**Listed records:**
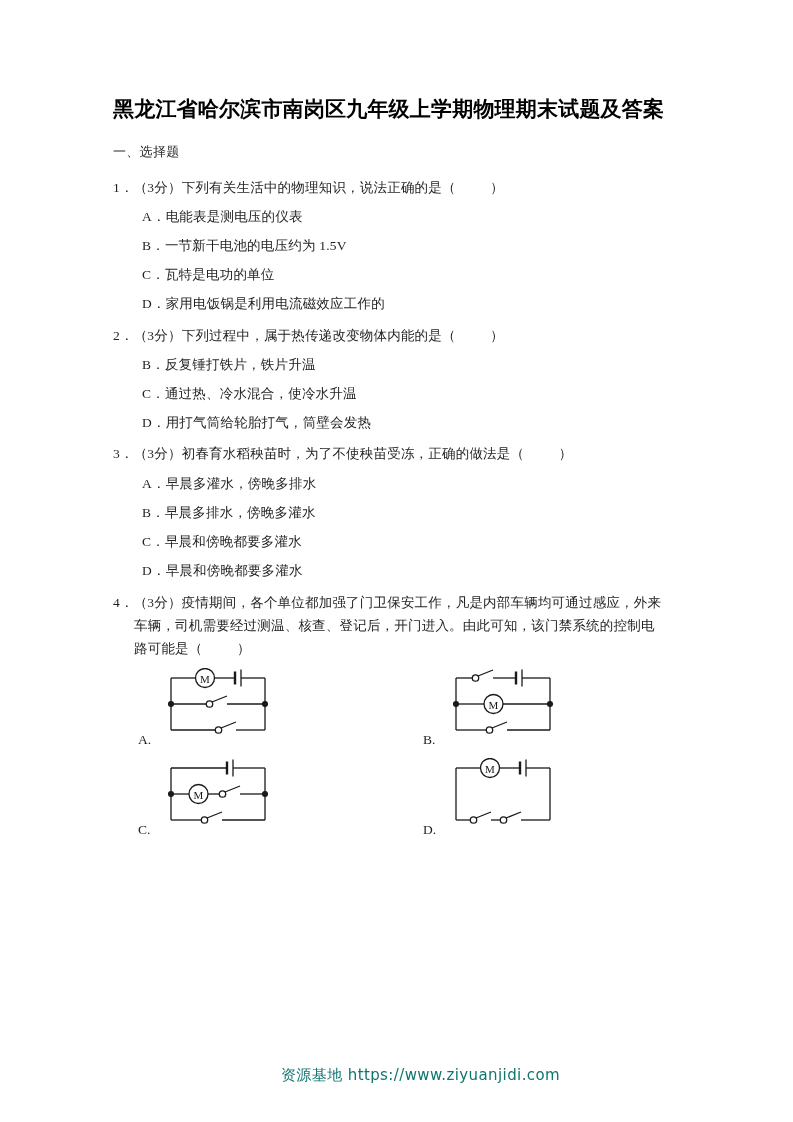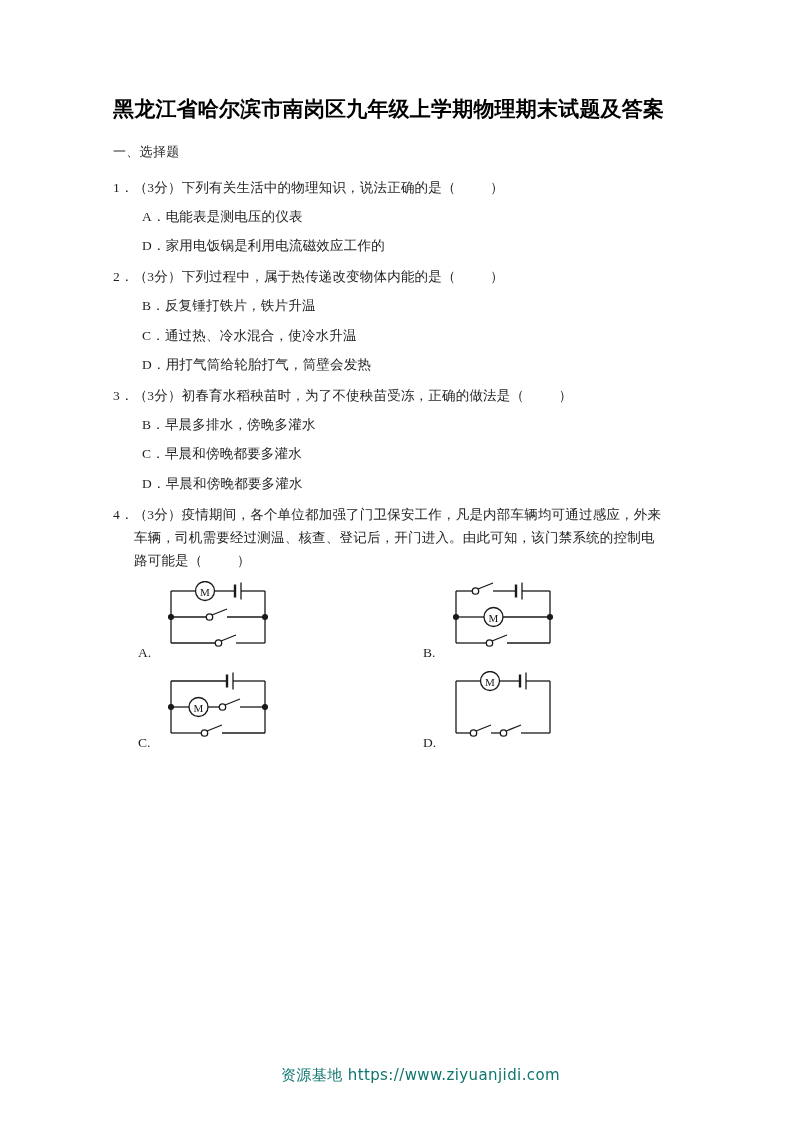--- a/index.html
+++ b/index.html
@@ -115,36 +115,39 @@
 
     <h1 class="doc-title">黑龙江省哈尔滨市南岗区九年级上学期物理期末试题及答案</h1>
 
     <div class="section-heading">一、选择题</div>
 
     <div class="question">
       <div class="q-stem">
         <span>1．（3分）下列有关生活中的物理知识，说法正确的是（</span><span class="blank-paren">&nbsp;&nbsp;&nbsp;</span><span>）</span>
       </div>
       <div class="option">A．电能表是测电压的仪表</div>
+      <div class="option">B．一节新干电池的电压约为 1.5V</div>
+      <div class="option">C．瓦特是电功的单位</div>
       <div class="option">D．家用电饭锅是利用电流磁效应工作的</div>
     </div>
 
     <div class="question">
       <div class="q-stem">
         <span>2．（3分）下列过程中，属于热传递改变物体内能的是（</span><span class="blank-paren">&nbsp;&nbsp;&nbsp;</span><span>）</span>
       </div>
       <div class="option">B．反复锤打铁片，铁片升温</div>
       <div class="option">C．通过热、冷水混合，使冷水升温</div>
       <div class="option">D．用打气筒给轮胎打气，筒壁会发热</div>
     </div>
 
     <div class="question">
       <div class="q-stem">
         <span>3．（3分）初春育水稻秧苗时，为了不使秧苗受冻，正确的做法是（</span><span class="blank-paren">&nbsp;&nbsp;&nbsp;</span><span>）</span>
       </div>
+      <div class="option">A．早晨多灌水，傍晚多排水</div>
       <div class="option">B．早晨多排水，傍晚多灌水</div>
       <div class="option">C．早晨和傍晚都要多灌水</div>
       <div class="option">D．早晨和傍晚都要多灌水</div>
     </div>
 
     <div class="question">
       <div class="q-stem">
         <span>4．（3分）疫情期间，各个单位都加强了门卫保安工作，凡是内部车辆均可通过感应，外来</span>
         <span class="cont-line">车辆，司机需要经过测温、核查、登记后，开门进入。由此可知，该门禁系统的控制电</span>
         <span class="cont-line"><span>路可能是（</span><span class="blank-paren">&nbsp;&nbsp;&nbsp;</span><span>）</span></span>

**Exercise instructions:** Repeat exactly the lines starting at the line with "<span>4．（3分）疫情" and ending with the final line of the entries. Include nothing else.

**Written reply:**
         <span>4．（3分）疫情期间，各个单位都加强了门卫保安工作，凡是内部车辆均可通过感应，外来</span>
         <span class="cont-line">车辆，司机需要经过测温、核查、登记后，开门进入。由此可知，该门禁系统的控制电</span>
         <span class="cont-line"><span>路可能是（</span><span class="blank-paren">&nbsp;&nbsp;&nbsp;</span><span>）</span></span>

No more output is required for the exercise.